Formulation Optimization Method: A single-factor method was used to evaluate the effects of the SDS:TMPDA molar ratio, the total mass fraction of SDS + TMPDA, and the nano-silica content on the viscosity of the CO2-responsive TMPDA–SDS–SiO2 gel system, with the goal of determining the optimal formulation. The experimental design included the following: (1) SDS:TMPDA molar ratios of 0.5, 1.0, 1.5, 2.0, 2.5, and 6.0; (2) 18 groups of total SDS + TMPDA mass fractions, ranging from 1.44% SDS + 0.33% TMPDA to 18.49% SDS + 4.24% TMPDA; and (3) nano-silica concentrations of 0.02%, 0.04%, 0.06%, 0.08%, 0.09%, 0.1%, 0.3%, 0.5%, 0.7%, and 0.9%. The viscosity of the gel after CO2 stimulation was measured using a digital viscometer.
4.3. Structural Characterization
1H-NMR Analysis: 1H nuclear magnetic resonance (1H-NMR) spectroscopy was performed on TMPDA, SDS, a TMPDA–SDS mixture, and the CO2-responsive TMPDA–SDS mixture. The procedure was as follows: (1) each sample was dissolved in D2O and transferred to an NMR tube, with the measurement temperature set at 25 °C; (2) the NMR probe was tuned to match the magnetic field and radio frequency source; (3) the instrument was calibrated and parameters were set; and (4) data were acquired, and free induction decay (FID) signals were collected.
FTIR Analysis: Fourier-transform infrared (FTIR) spectroscopy was used to characterize TMPDA–SDS solutions before and after CO2 stimulation. Samples were tested using the smear method, and spectra were recorded at 25 °C.
SEM Analysis: Scanning electron microscopy (SEM) was employed to observe TMPDA–SDS mixtures before and after CO2 stimulation. The procedure included the following: (1) ultra-low-temperature freezing of the samples; (2) fracturing of the frozen samples under cryogenic conditions, followed by sputter-coating with a thin metal layer; and (3) low-temperature SEM imaging.
All structural and spectroscopic characterizations in this section were conducted on the TMPDA–SDS system with a composition of 7.39 wt% SDS and 1.69 wt% TMPDA, without the addition of nano-silica.
4.4. Rheological Behavior Evaluation
Steady Shear Behavior: A gel sample prepared with the optimized TMPDA–SDS–SiO2 formulation (7.39 wt% SDS, 1.69 wt% TMPDA, and 0.1 wt% SiO2) was tested for viscosity under varying shear rates (0.1–500 s−1) at 25 °C using a rotational rheometer.
Shear Recovery Property: The shear recovery performance was evaluated by conducting a shear–rest–shear cycle test at a constant shear rate of 100 s−1.
Alternating CO2/N2 Injection Test: To examine gas responsiveness, CO2 and N2 were alternately injected into the gel solution at a flow rate of 0.1 L·min−1 at 25 °C. Viscosity changes during gas alternation were monitored using a digital viscometer.
Effect of CO2 Injection Time: The influence of CO2 injection duration on system viscosity was investigated at 25 °C using a digital viscometer.
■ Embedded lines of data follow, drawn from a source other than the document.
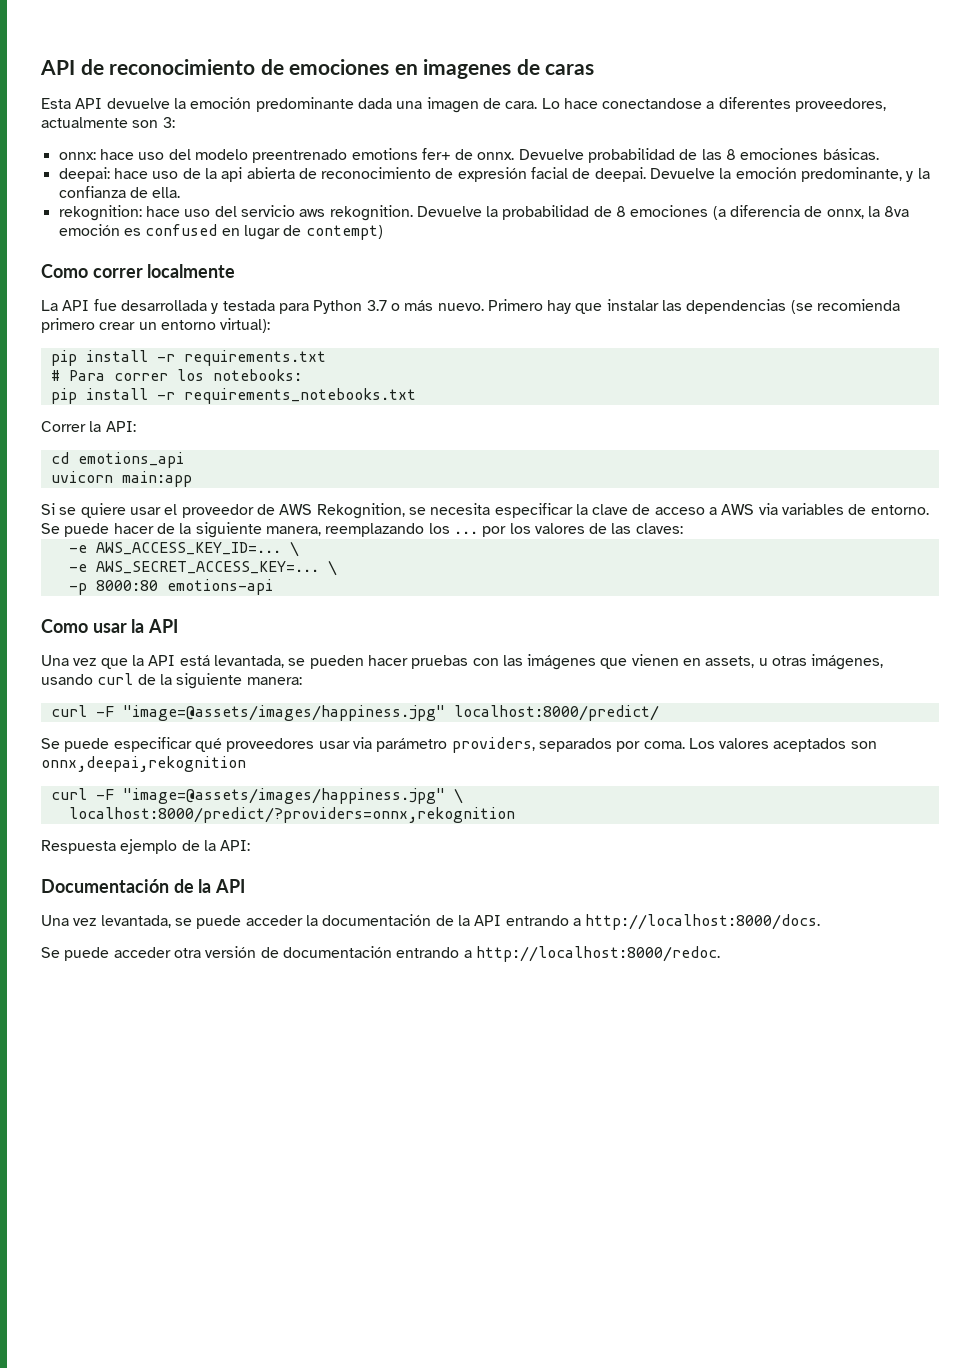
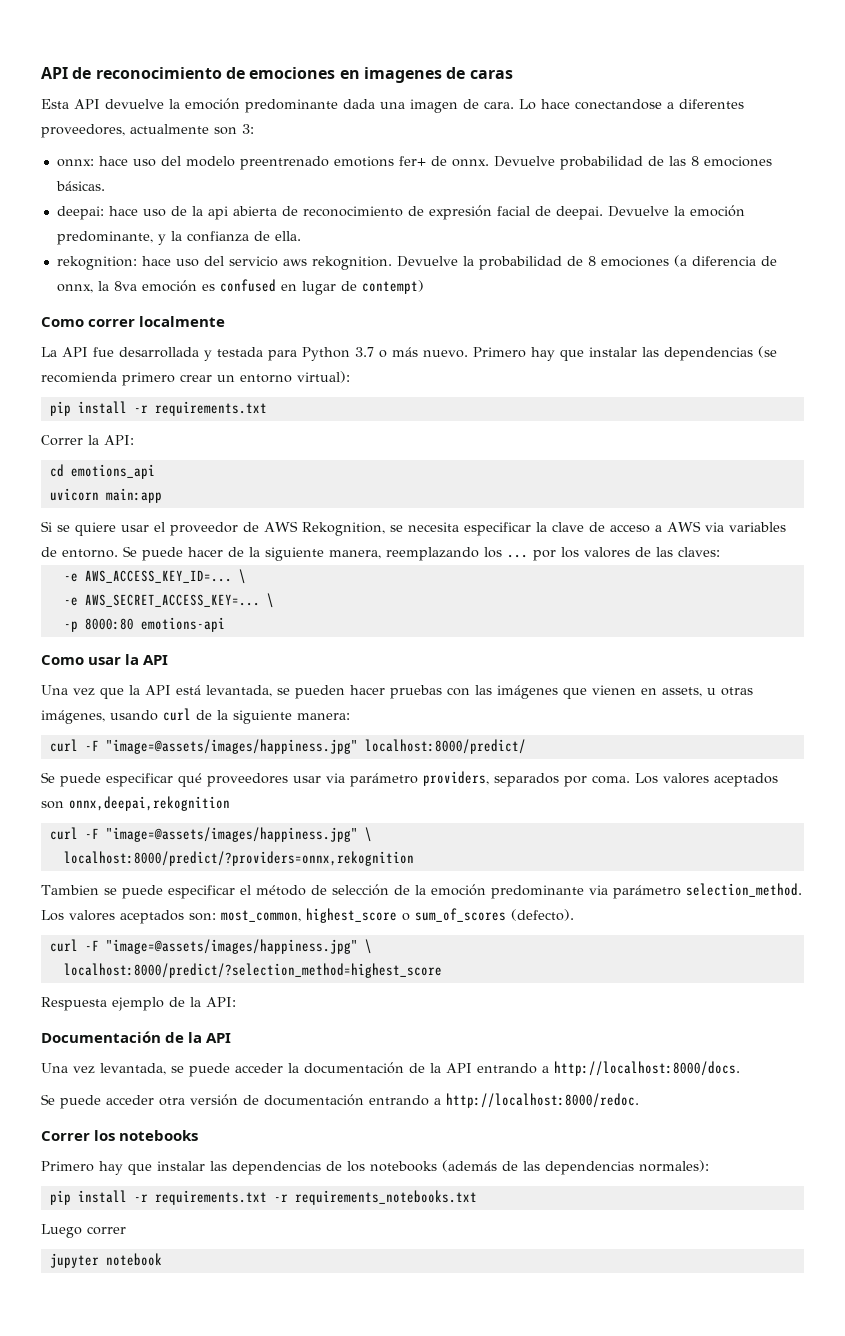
[50,369,302,381] [50,388,416,404] // # Para correr los notebooks: // pip install -r requirements_notebooks.txt -> (267, 408) none
(515, 815) none -> [41,883,802,899] [41,908,574,924] [49,939,372,954] [63,963,442,978] // Tambien se puede especificar el método de selección de la emoción predominante via parámetro selection_method. Los valores aceptados son: most_common, highest_score o sum_of_scores (defecto). // curl -F "image=@assets/images/happiness.jpg" \ // localhost:8000/predict/?selection_method=highest_score
(720, 954) none -> [41,1130,199,1141] [41,1160,709,1175] [49,1190,477,1205] [41,1224,126,1238] [49,1253,162,1268] // Correr los notebooks // Primero hay que instalar las dependencias de los notebooks (además de las dependencias normales): // pip install -r requirements.txt -r requirements_notebooks.txt // Luego correr // jupyter notebook

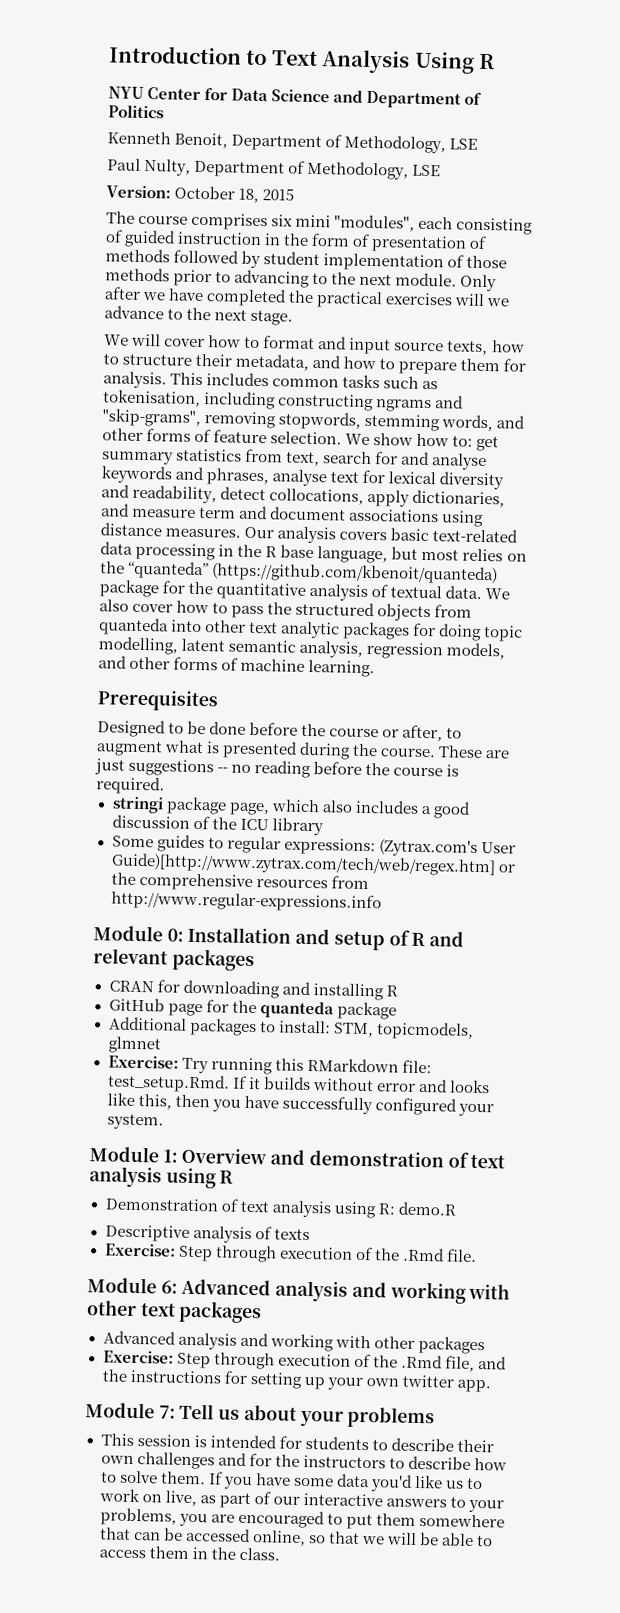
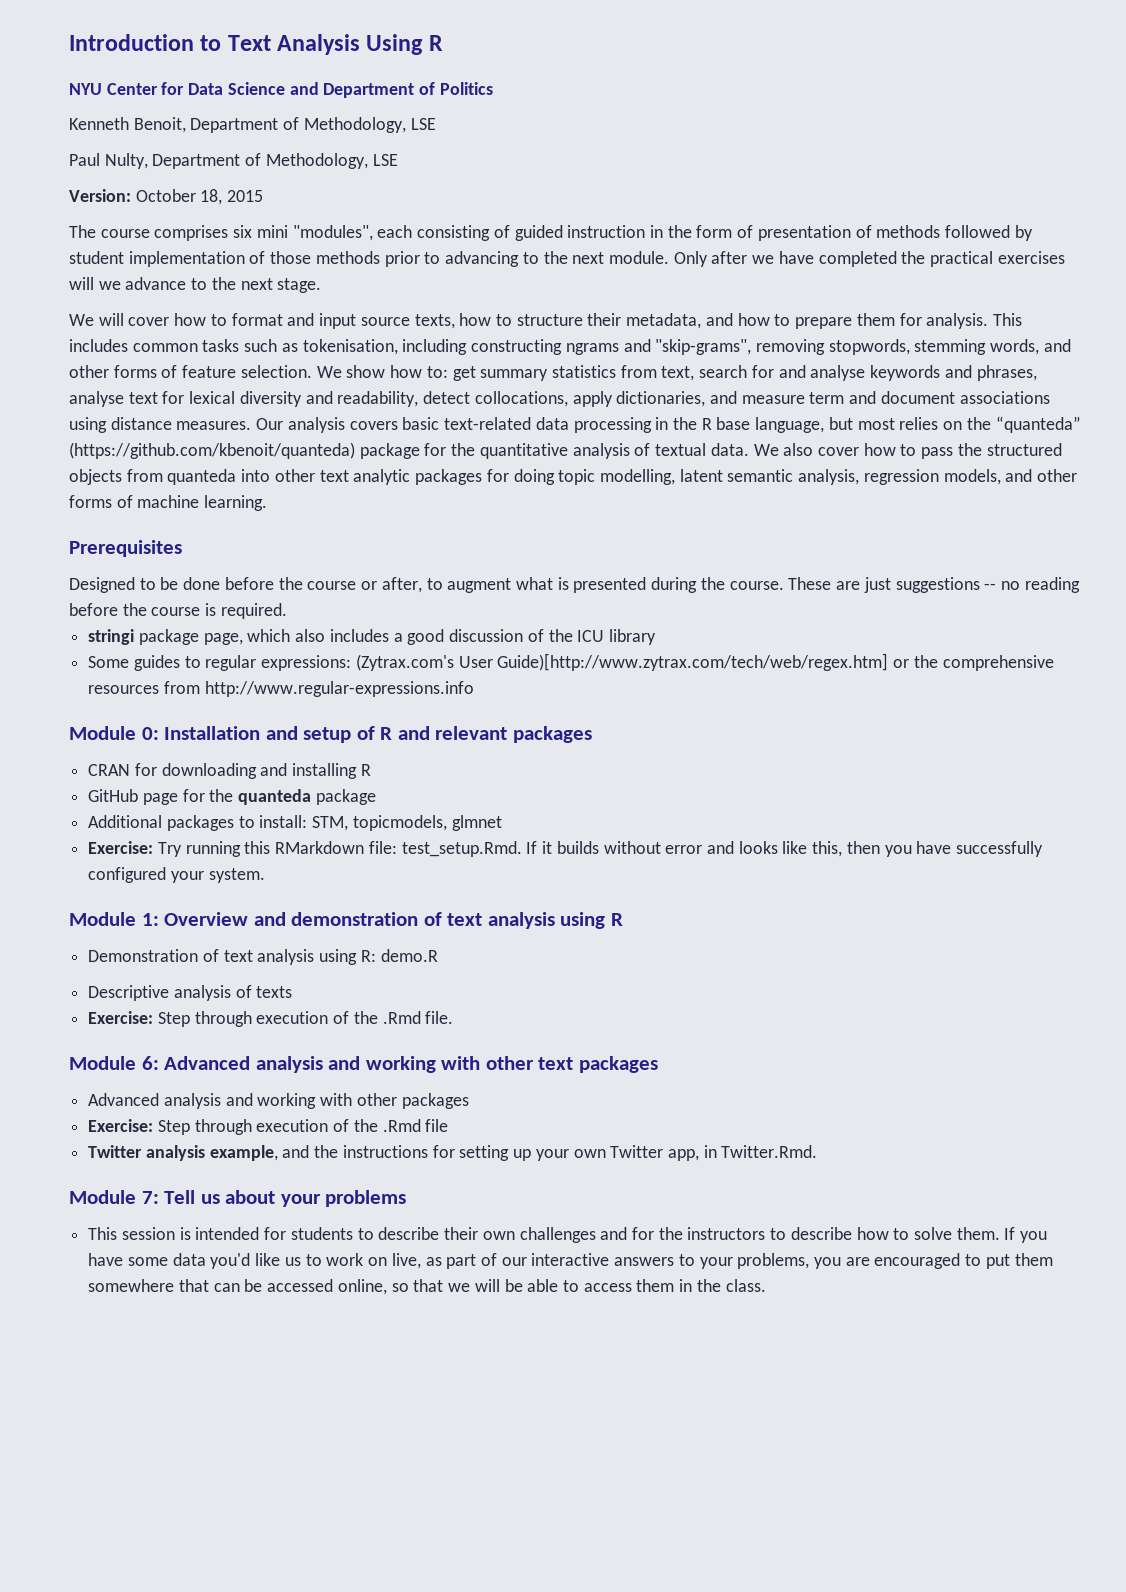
[444,1355,475,1372] file, -> [425,1119,449,1132] [88,1145,278,1161] file // Twitter analysis example,
[401,1374,491,1393] twitter app. -> [610,1145,818,1161] Twitter app, in Twitter.Rmd.

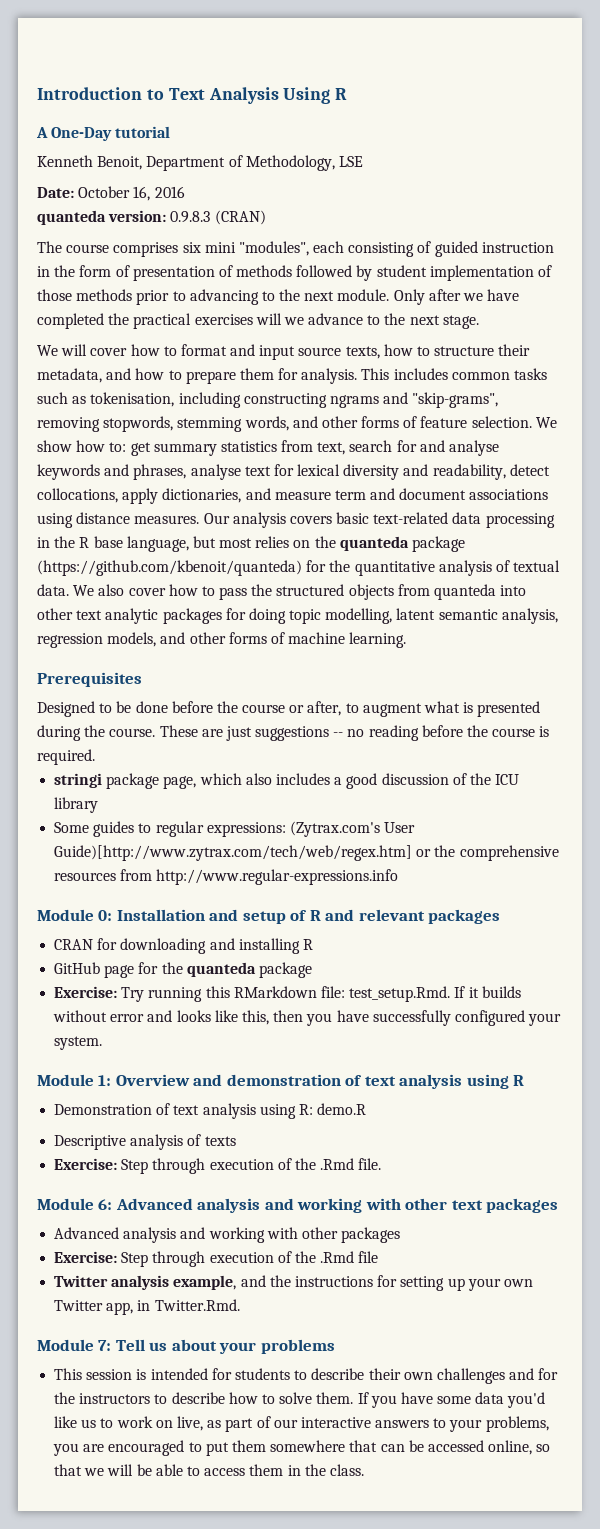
[69,82,493,98] NYU Center for Data Science and Department of Politics -> [36,126,171,141] A One-Day tutorial
[69,153,398,169] [69,189,264,205] Paul Nulty, Department of Methodology, LSE // Version: October 18, 2015 -> [37,186,185,201] [37,210,266,225] Date: October 16, 2016 // quanteda version: 0.9.8.3 (CRAN)
[995,416,1081,433] [69,442,420,459] “quanteda” (https://github.com/kbenoit/quanteda) package -> [339,536,466,552] [37,560,302,576] quanteda package (https://github.com/kbenoit/quanteda)
[88,815,502,831] // Additional packages to install: STM, topicmodels, glmnet -> (312, 970) none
CO2 was continuously injected at 0.1 L·min−1 for up to 20 min, and viscosity was recorded at 2 min intervals.
4.5. Thermal and Salt Resistance
Thermal Aging Test (90 °C): Experiments were performed on the CO2-responsive TMPDA–SDS–SiO2 gel system with the optimized formulation (7.39 wt% SDS, 1.69 wt% TMPDA, and 0.1 wt% SiO2). Gel samples were sealed and aged in an oven at 90 °C for 0, 15, 30, 45, and 60 days. At each aging time point, the samples were cooled to 25 °C, and their apparent viscosities were measured under identical conditions using a digital viscometer. Immediately afterward, CO2 was introduced into the same samples at 25 °C at a rate of 0.1 L·min−1 until a stable viscosity was obtained, and the post-response viscosity was recorded.
Salt Tolerance: Synthetic brines with low (5275.1 mg·L−1), medium (21,000 mg·L−1), and high (52,780.1 mg·L−1) salinities were prepared using NaCl, CaCl2, and MgCl2, with deionized water as the zero-salinity control. Gel solutions were formulated using these brines, and CO2 was injected at 25 °C at a rate of 0.1 L·min−1 until the viscosity stabilized. The apparent viscosity was then measured at 25 °C using a digital viscometer.
4.6. Plugging Performance and Heterogeneous Core Flooding
Relationship between Injected PV and Plugging Efficiency: Experiments were conducted in sand-packed tubes at 40 °C under a backpressure of 5 MPa and a confining pressure of 20 MPa, using the CO2-responsive TMPDA–SDS–SiO2 gel system (7.39 wt% SDS, 1.69 wt% TMPDA, and 0.1 wt% SiO2). The procedure was as follows: (1) Quartz sand was packed into the tubes, and the pore volume (PV) was determined by water saturation; (2) Initial CO2 permeability (k0) was measured at an injection rate of 2 mL·min−1; (3) Gel solutions were injected at different pore volumes (0.10, 0.12, 0.14, 0.15, 0.25, and 0.50 PV); (4) CO2 was reinjected at 2 mL·min−1 while continuously monitoring inlet/outlet pressures and outlet flow rate. Once steady state was reached, permeability after gel injection (k1) was calculated. Plugging efficiency was then determined using the plugging ratio (1–k1/k0).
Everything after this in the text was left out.